Já a dupla de jovens coadjuvantes, a filha Ellie (Sadie Sink) e Thomas (Ty Simpkins), não conseguem se encaixar nessa complexidade e só se deixam levar por uma trama paralela ainda menos interessante que a principal. Sink é incrível, mas a raiva de sua personagem parece vazia e nunca permite que ela seja uma personagem menos que desagradável e emocionalmente violenta que não consegue encontrar profundidade na repetição cansada de sua motivação. A qualquer hora do filme que ela aparecer vai sempre chegar na linha de diálogo que acusa Charlie de ser um péssimo pai. Já Thomas é um detalhe perdido em seus próprios problemas sem nunca fazer com que isso influencie o filme. Como se estivesse em seu próprio filme (ruim), mas que passa por A Baleia por falta de vontade dos realizadores de contarem sua própria história, solucionada de modo conveniente e sem graça, além de fechá-lo com uma dose desnecessária de homofobia cristã.
Mas ainda assim Aronofsky é um dos mais interessantes e desafiadores cineastas de sua geração e quando faz bem o que sabe fazer, é maravilhoso.
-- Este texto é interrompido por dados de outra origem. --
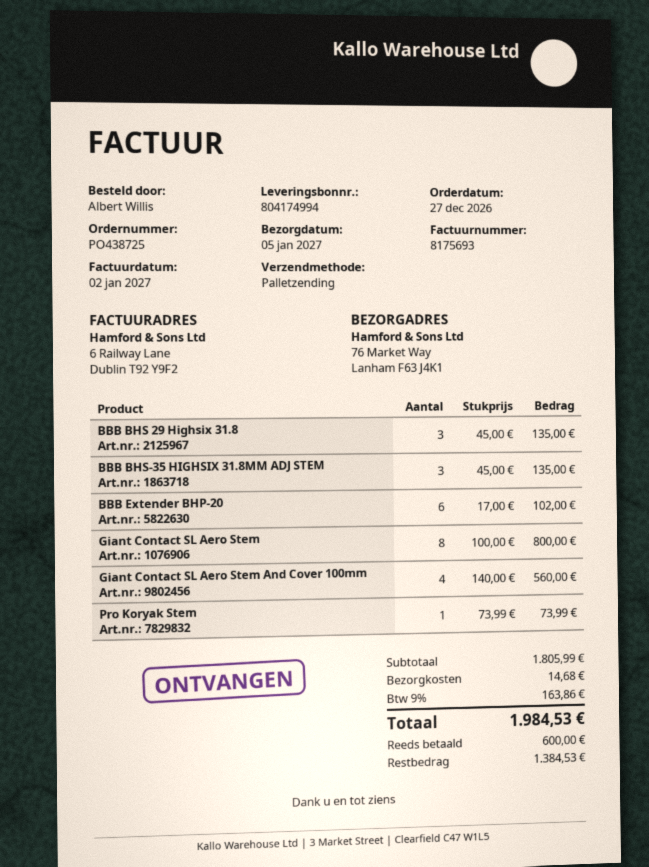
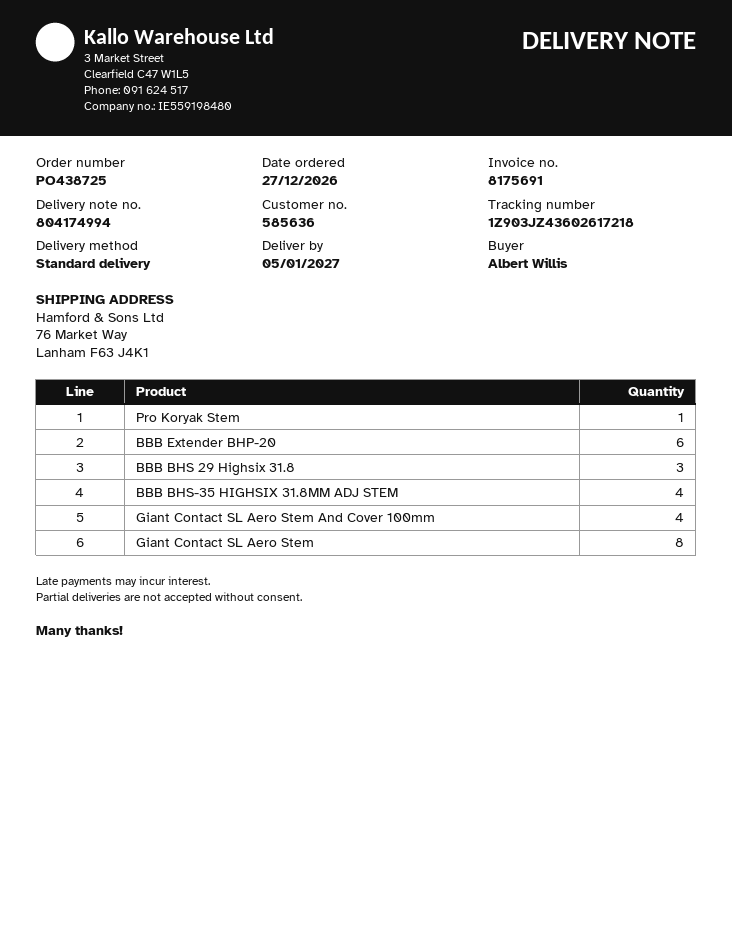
invoice number: 8175693 -> 8175691
shipping method: pallet freight -> standard
BBB BHS-35 HIGHSIX 31.8MM ADJ STEM: 3 -> 4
Sem sua gordofobia e se deixando levar pela sensibilidade do olhar de Fraser e de uma certa não linearidade que encontra com uma pitada de fantasia e superação, Aronofsky teria em mãos um filme incrível e que deixaria um sabor amargo de esperança na boca dos seus espectadores.
Talvez não só “deixaria”, como deixa, já que A Baleia se permite no final das contas ter uma mensagem quebrada e cheia de problemas estruturais, mas ainda assim com uma vontade grande de fazer o espectador pensar sobre esse sentimento de arrependimento de não conseguir olhar para o próprio passado ou entrar no quarto por causa da cadeira de rodas. Isso sim é uma metáfora coerente e que não precisaria explorar a presença de um corpo gordo para funcionar.
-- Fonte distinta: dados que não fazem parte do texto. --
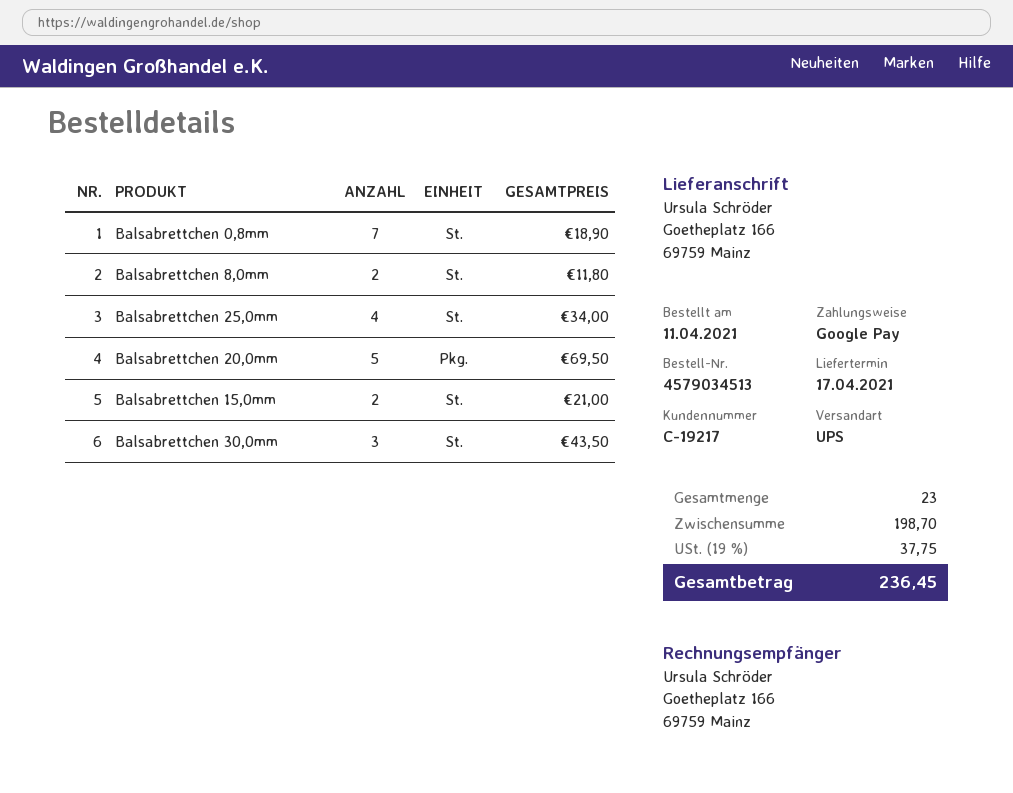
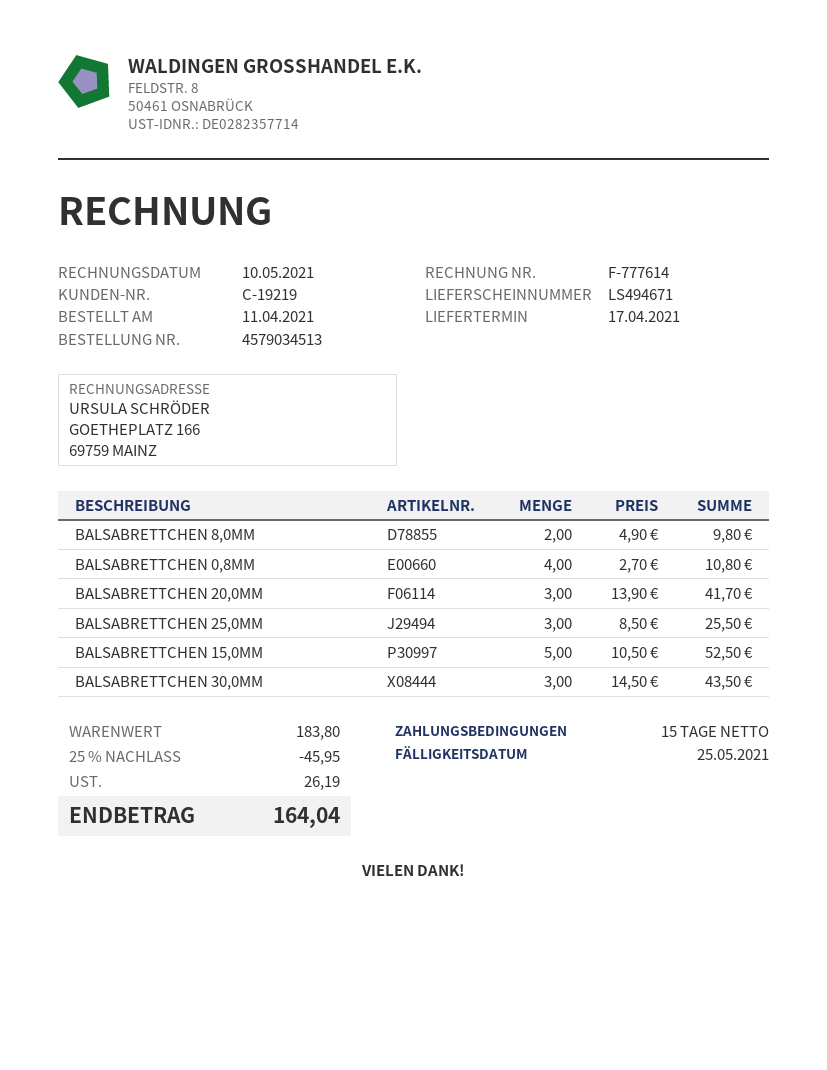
customer number: C-19217 -> C-19219
Balsabrettchen 0,8mm: 7 for 18.90 -> 4 for 10.80
Balsabrettchen 8,0mm: 2 for 11.80 -> 2 for 9.80
Balsabrettchen 25,0mm: 4 for 34.00 -> 3 for 25.50
Balsabrettchen 20,0mm: 5 for 69.50 -> 3 for 41.70
Balsabrettchen 15,0mm: 2 for 21.00 -> 5 for 52.50
subtotal: 198.70 -> 183.80
discount: none -> 25% = 45.95
tax: 37.75 -> 26.19
total: 236.45 -> 164.04

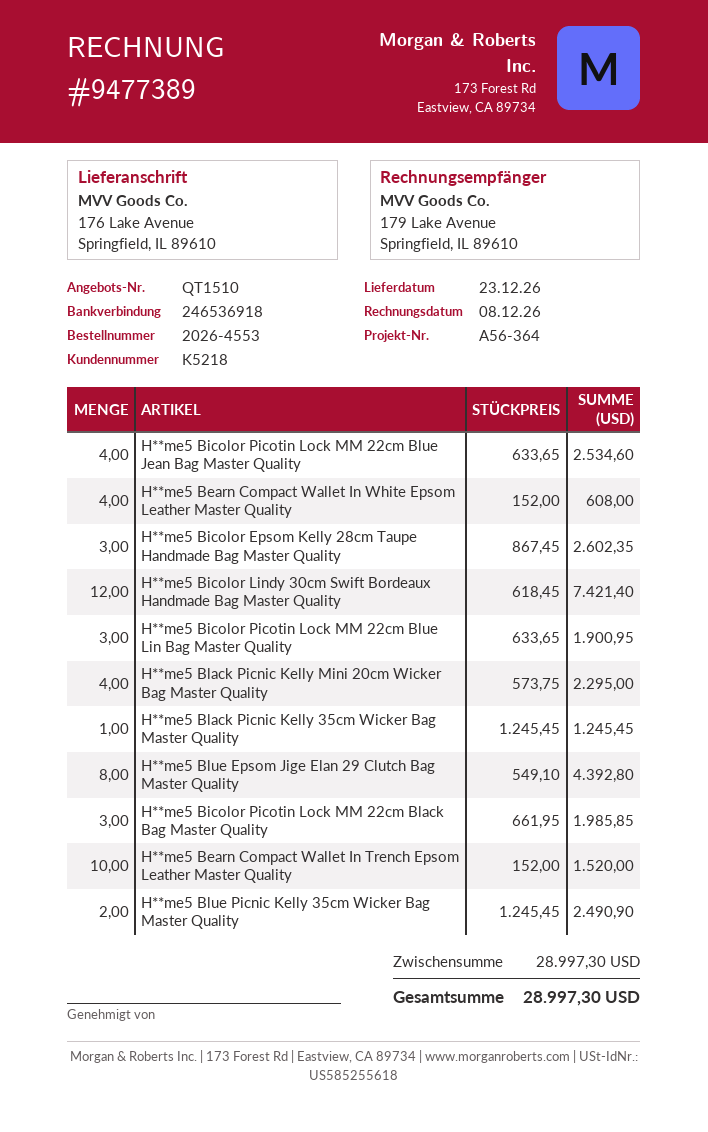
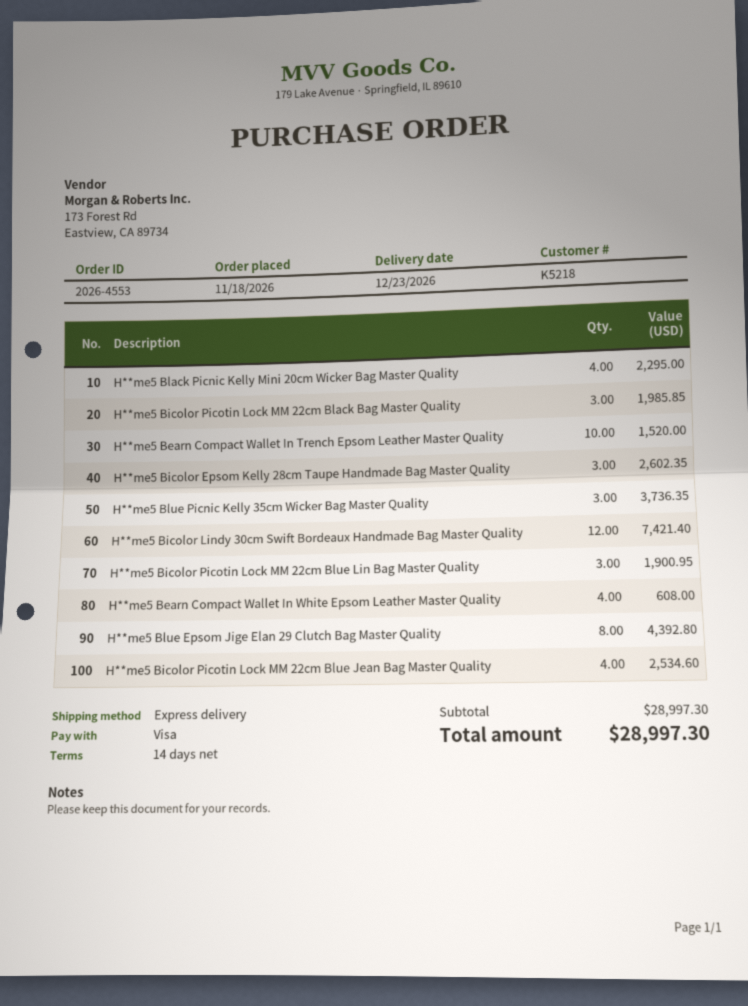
H**me5 Black Picnic Kelly 35cm Wicker Bag Master Quality: 1 for 1245.45 -> none
H**me5 Blue Picnic Kelly 35cm Wicker Bag Master Quality: 2 for 2490.90 -> 3 for 3736.35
Do mesmo jeito que capitão Ahab estava obcecado por pela baleia por razão que estavam além das linhas do livro, Aronofsky parece obcecado por Charlie e sua obesidade, mas não para contar sua história e sim para observá-lo como um ser bizarro e muito maior que ele. Charlie é a grande baleia branca de Aronofsky, no final, ainda que ele consiga acertá-la, todos seus erros se enrolam em seu pescoço e o carregam para o fundo do mar junto com ela.